What you will do: Your copy should match the records exactly, except that no pictures appear in it.

----

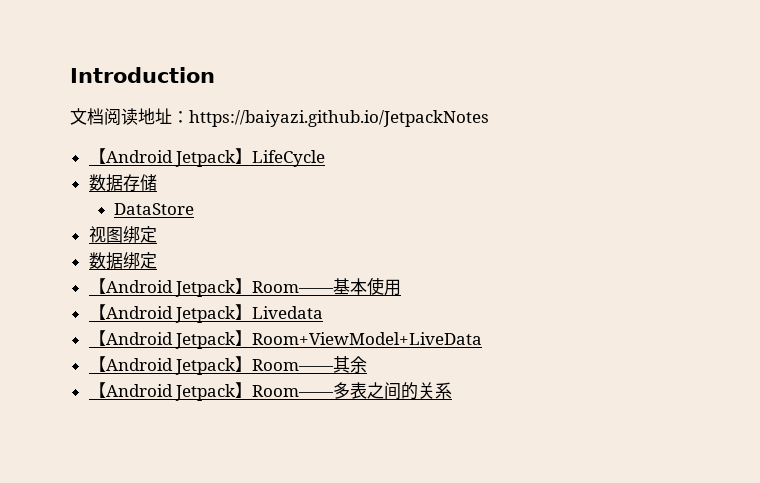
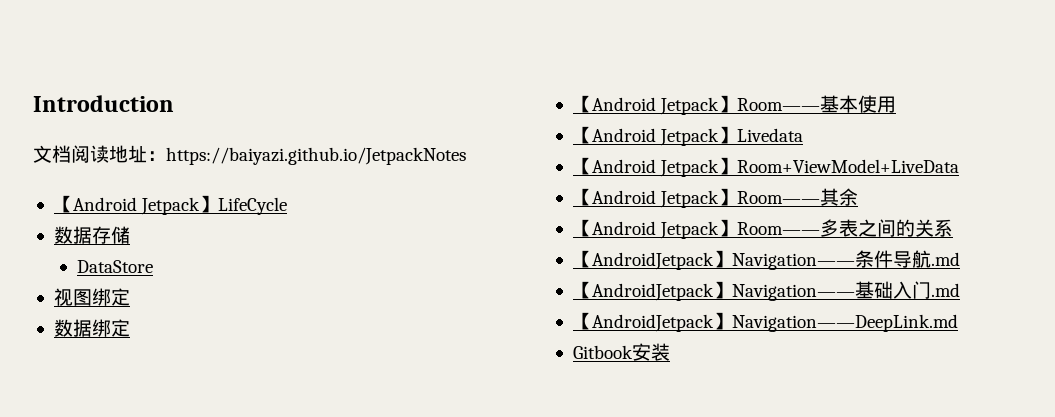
(453, 390) none -> [572,250,960,270] [572,281,960,301] [572,312,958,332] [572,343,670,361] // 【AndroidJetpack】Navigation——条件导航.md // 【AndroidJetpack】Navigation——基础入门.md // 【AndroidJetpack】Navigation——DeepLink.md // Gitbook安装

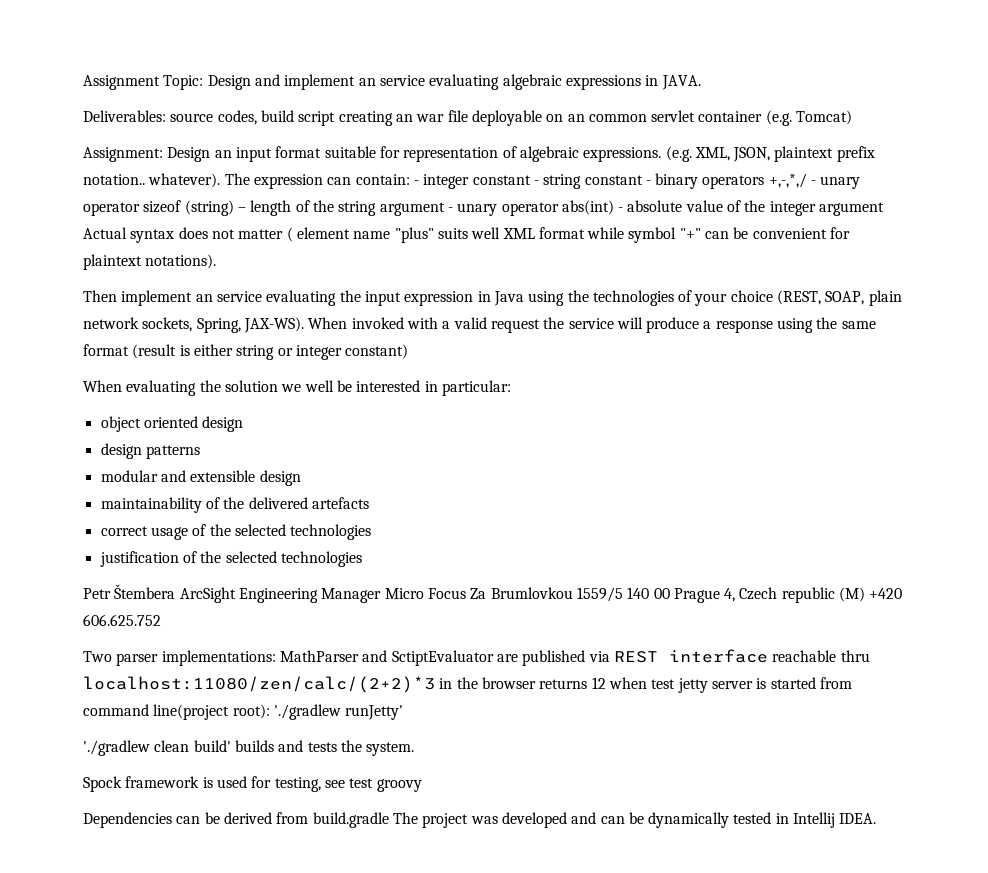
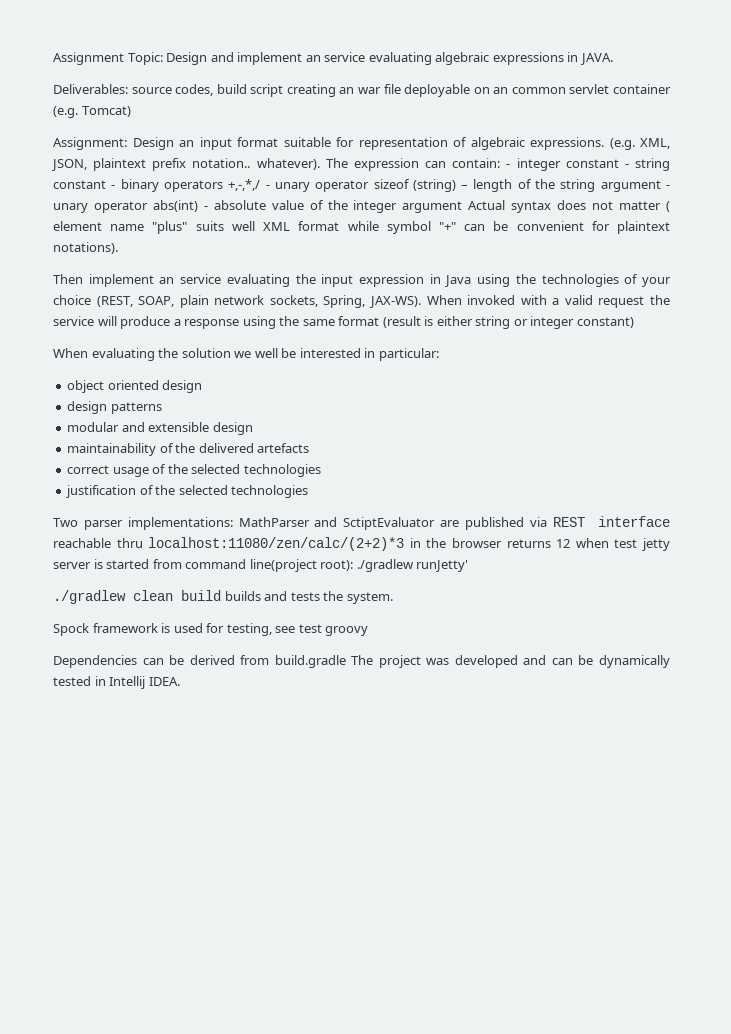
[83,584,903,603] [83,614,161,626] // Petr Štembera ArcSight Engineering Manager Micro Focus Za Brumlovkou 1559/5 140 00 Prague 4, Czech republic (M) +420 606.625.752 -> (309, 491) none
[273,704,341,720] './gradlew -> [356,559,414,572] ./gradlew
[83,740,231,756] './gradlew clean build' -> [53,590,221,604] ./gradlew clean build

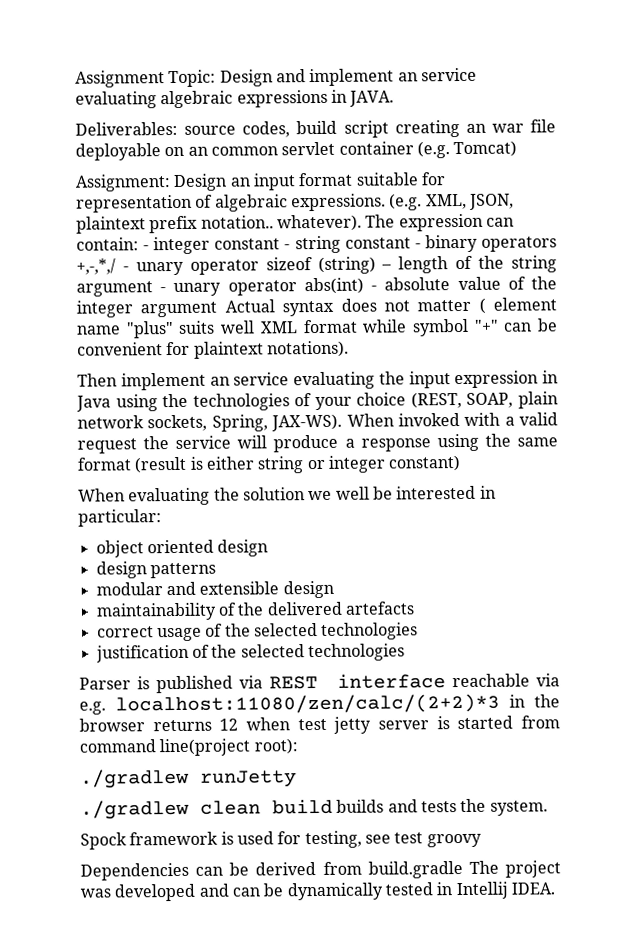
[53,517,460,530] Two parser implementations: MathParser and SctiptEvaluator are -> [79,676,151,690] Parser is
[116,538,143,548] thru -> [536,673,560,687] [79,701,106,715] via e.g.
[356,559,469,572] ./gradlew runJetty' -> [80,768,297,789] // ./gradlew runJetty

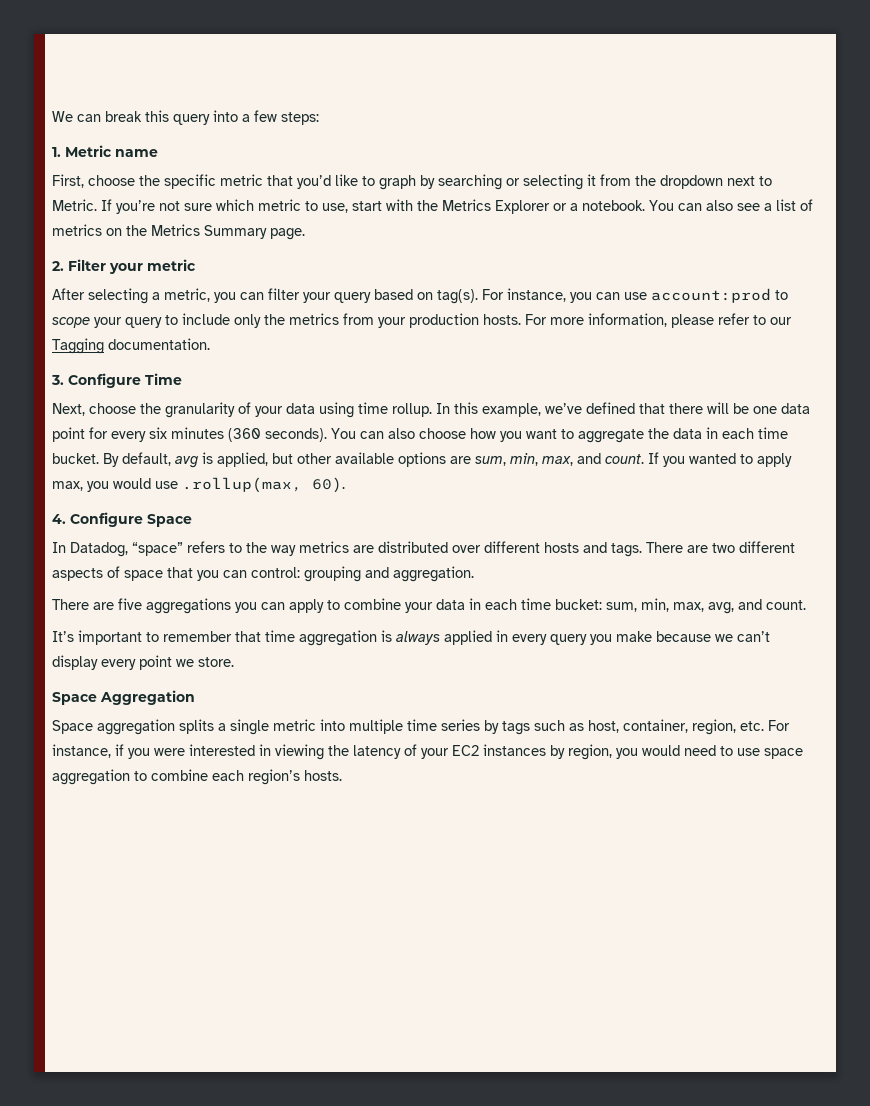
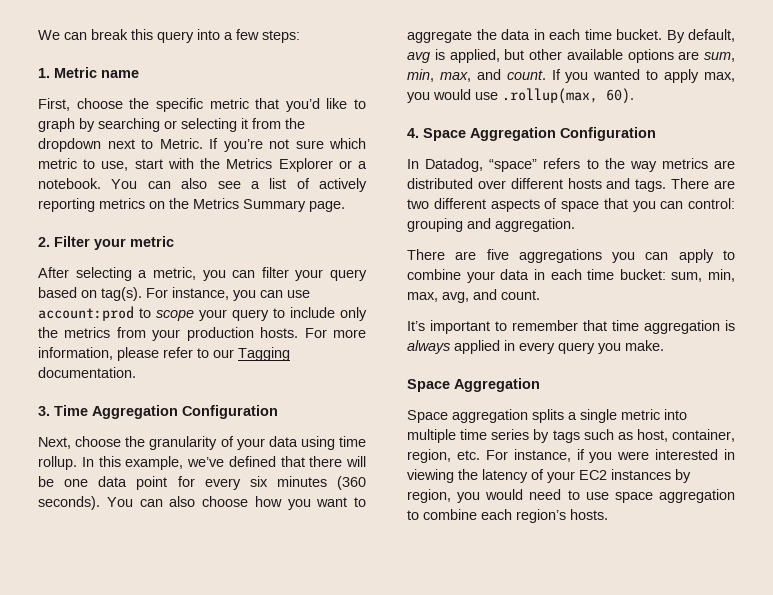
(813, 205) none -> [319,178,367,192] [38,198,95,212] actively reporting
[68,373,141,388] Configure -> (50, 411) none
(182, 379) none -> [92,405,278,419] Aggregation Configuration
[70,512,192,527] Configure Space -> [423,127,656,141] Space Aggregation Configuration
[616,631,770,642] [52,655,234,670] make because we can’t display every point we store. -> [625,340,664,351] make.

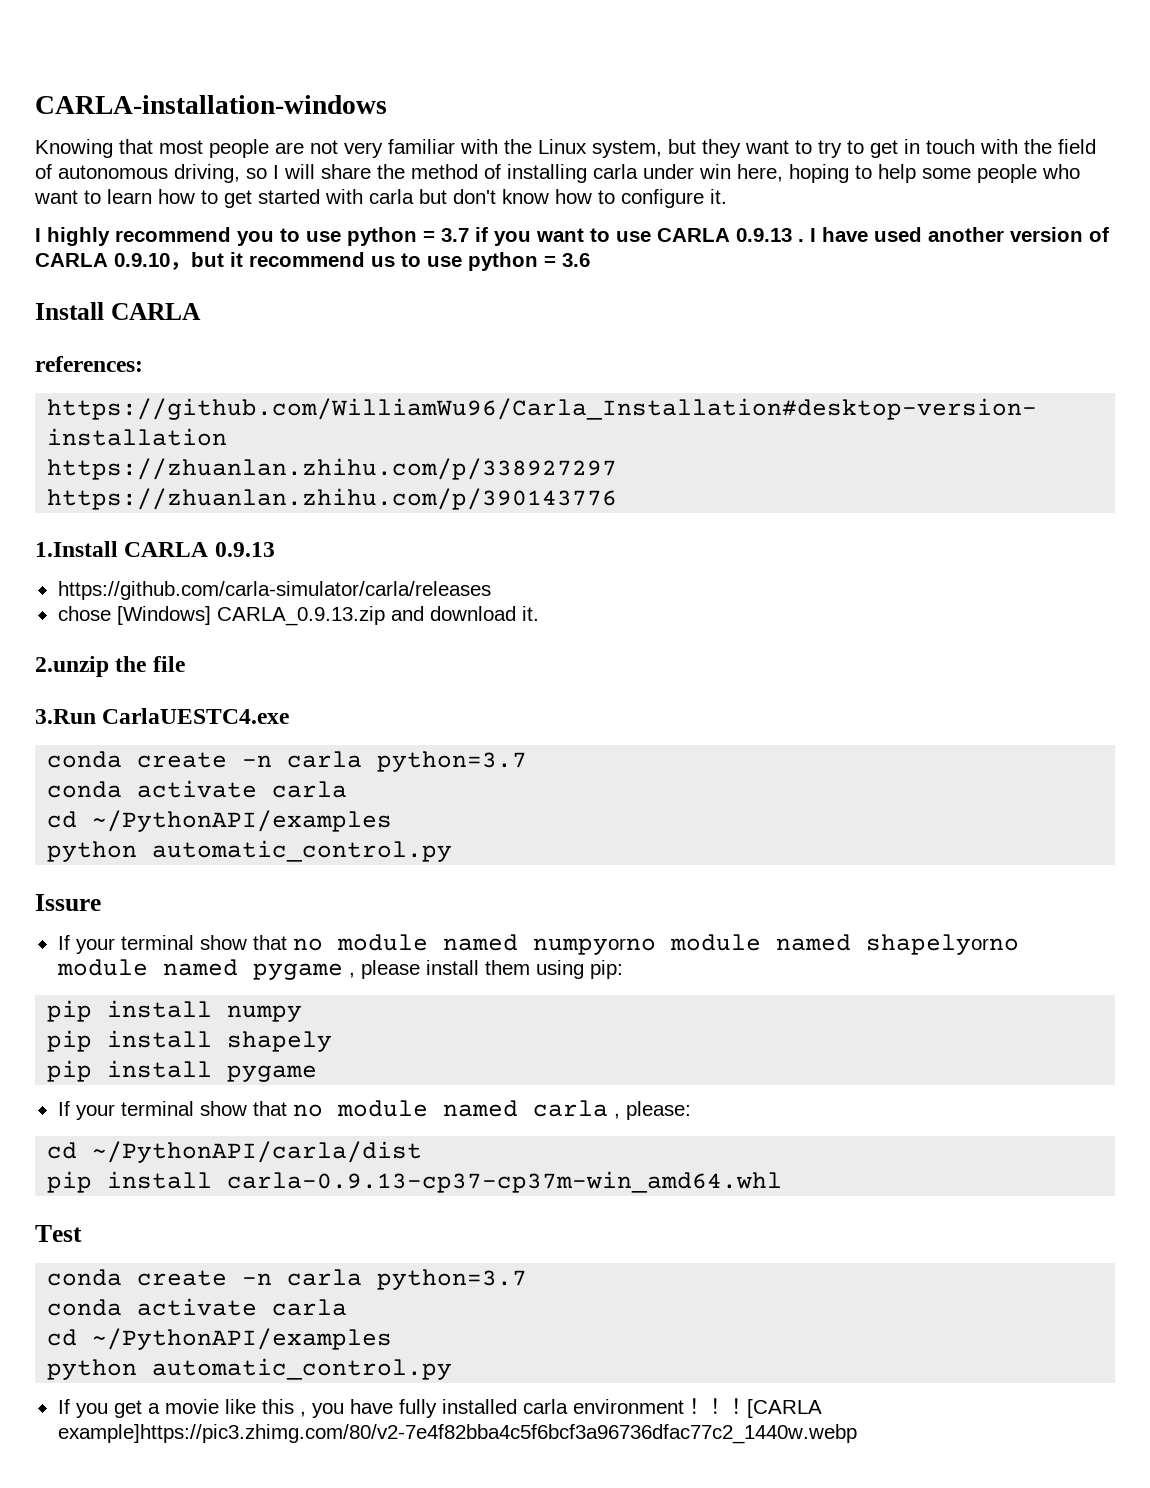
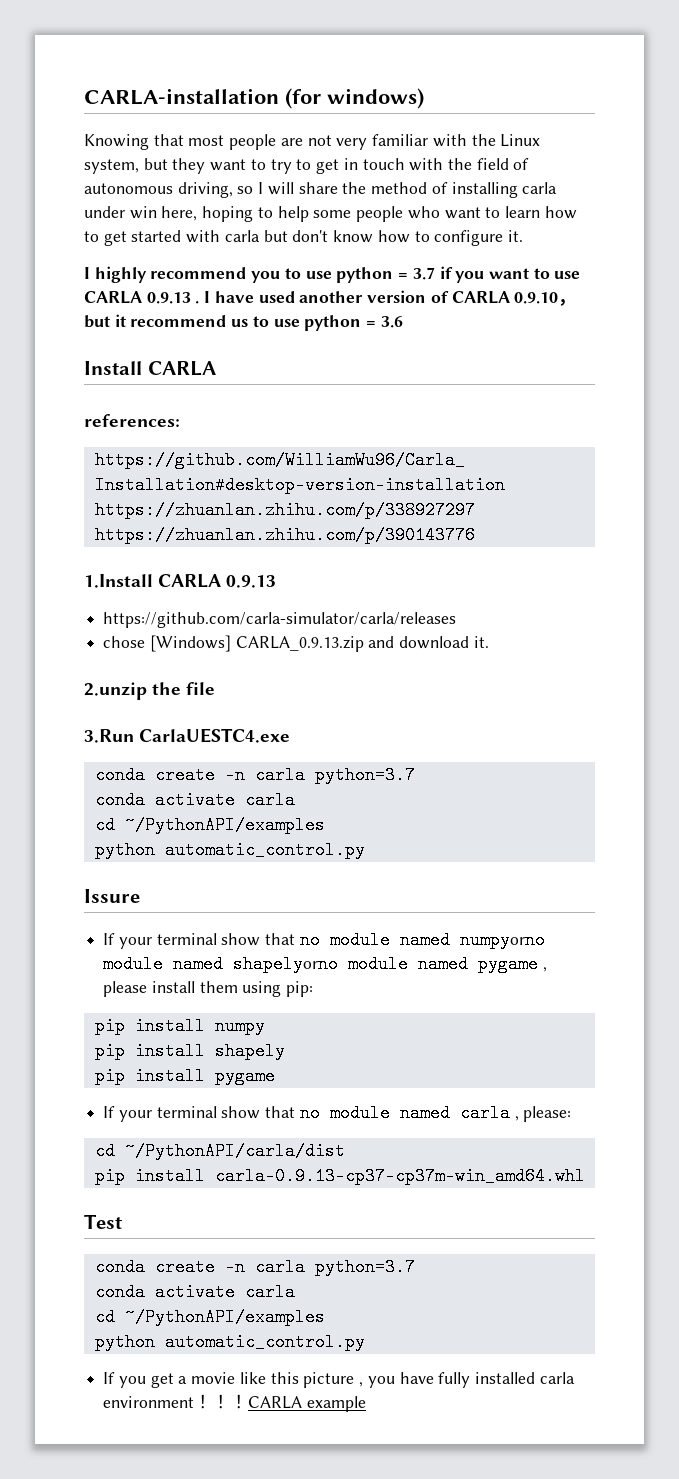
[35,95,387,114] CARLA-installation-windows -> [84,88,424,109] CARLA-installation (for windows)
(294, 1406) none -> [303,1372,355,1388] picture
[746,1399,822,1418] [57,1424,857,1444] [CARLA example]https://pic3.zhimg.com/80/v2-7e4f82bba4c5f6bcf3a96736dfac77c2_1440w.webp -> [248,1396,366,1412] CARLA example

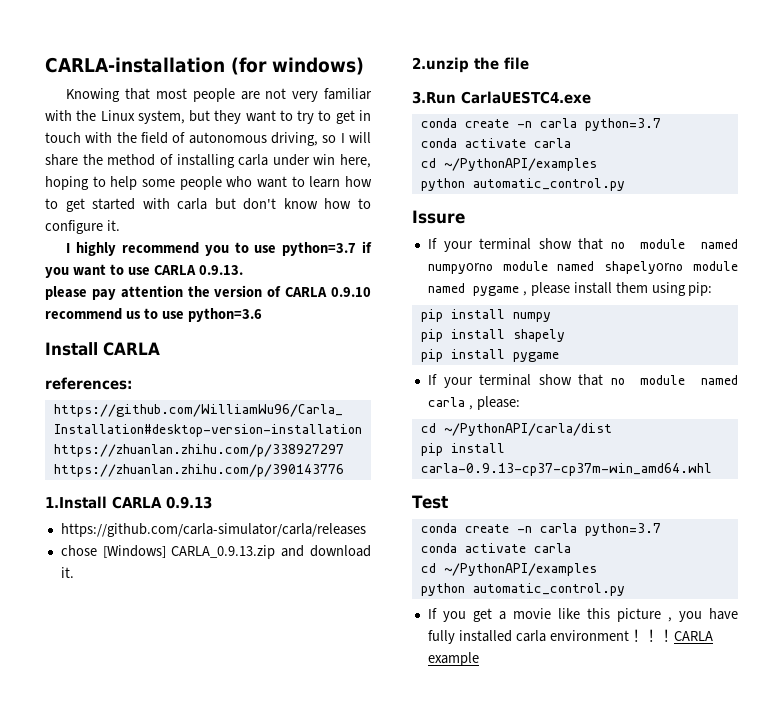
[336,267,435,283] python = 3.7 -> [282,242,357,256] python=3.7
[146,291,364,304] 0.9.13 . I have used another -> [198,265,243,275] [45,285,210,300] 0.9.13. // please pay attention the
[558,299,577,306] [84,314,126,328] ，but it -> (371, 292) none
[304,315,403,331] python = 3.6 -> [187,308,262,322] python=3.6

----

Reply:
(453, 390) none -> [572,250,960,270] [572,281,960,301] [572,312,958,332] [572,343,670,361] // 【AndroidJetpack】Navigation——条件导航.md // 【AndroidJetpack】Navigation——基础入门.md // 【AndroidJetpack】Navigation——DeepLink.md // Gitbook安装

[83,584,903,603] [83,614,161,626] // Petr Štembera ArcSight Engineering Manager Micro Focus Za Brumlovkou 1559/5 140 00 Prague 4, Czech republic (M) +420 606.625.752 -> (309, 491) none
[273,704,341,720] './gradlew -> [356,559,414,572] ./gradlew
[83,740,231,756] './gradlew clean build' -> [53,590,221,604] ./gradlew clean build

[53,517,460,530] Two parser implementations: MathParser and SctiptEvaluator are -> [79,676,151,690] Parser is
[116,538,143,548] thru -> [536,673,560,687] [79,701,106,715] via e.g.
[356,559,469,572] ./gradlew runJetty' -> [80,768,297,789] // ./gradlew runJetty

(813, 205) none -> [319,178,367,192] [38,198,95,212] actively reporting
[68,373,141,388] Configure -> (50, 411) none
(182, 379) none -> [92,405,278,419] Aggregation Configuration
[70,512,192,527] Configure Space -> [423,127,656,141] Space Aggregation Configuration
[616,631,770,642] [52,655,234,670] make because we can’t display every point we store. -> [625,340,664,351] make.

[35,95,387,114] CARLA-installation-windows -> [84,88,424,109] CARLA-installation (for windows)
(294, 1406) none -> [303,1372,355,1388] picture
[746,1399,822,1418] [57,1424,857,1444] [CARLA example]https://pic3.zhimg.com/80/v2-7e4f82bba4c5f6bcf3a96736dfac77c2_1440w.webp -> [248,1396,366,1412] CARLA example

[336,267,435,283] python = 3.7 -> [282,242,357,256] python=3.7
[146,291,364,304] 0.9.13 . I have used another -> [198,265,243,275] [45,285,210,300] 0.9.13. // please pay attention the
[558,299,577,306] [84,314,126,328] ，but it -> (371, 292) none
[304,315,403,331] python = 3.6 -> [187,308,262,322] python=3.6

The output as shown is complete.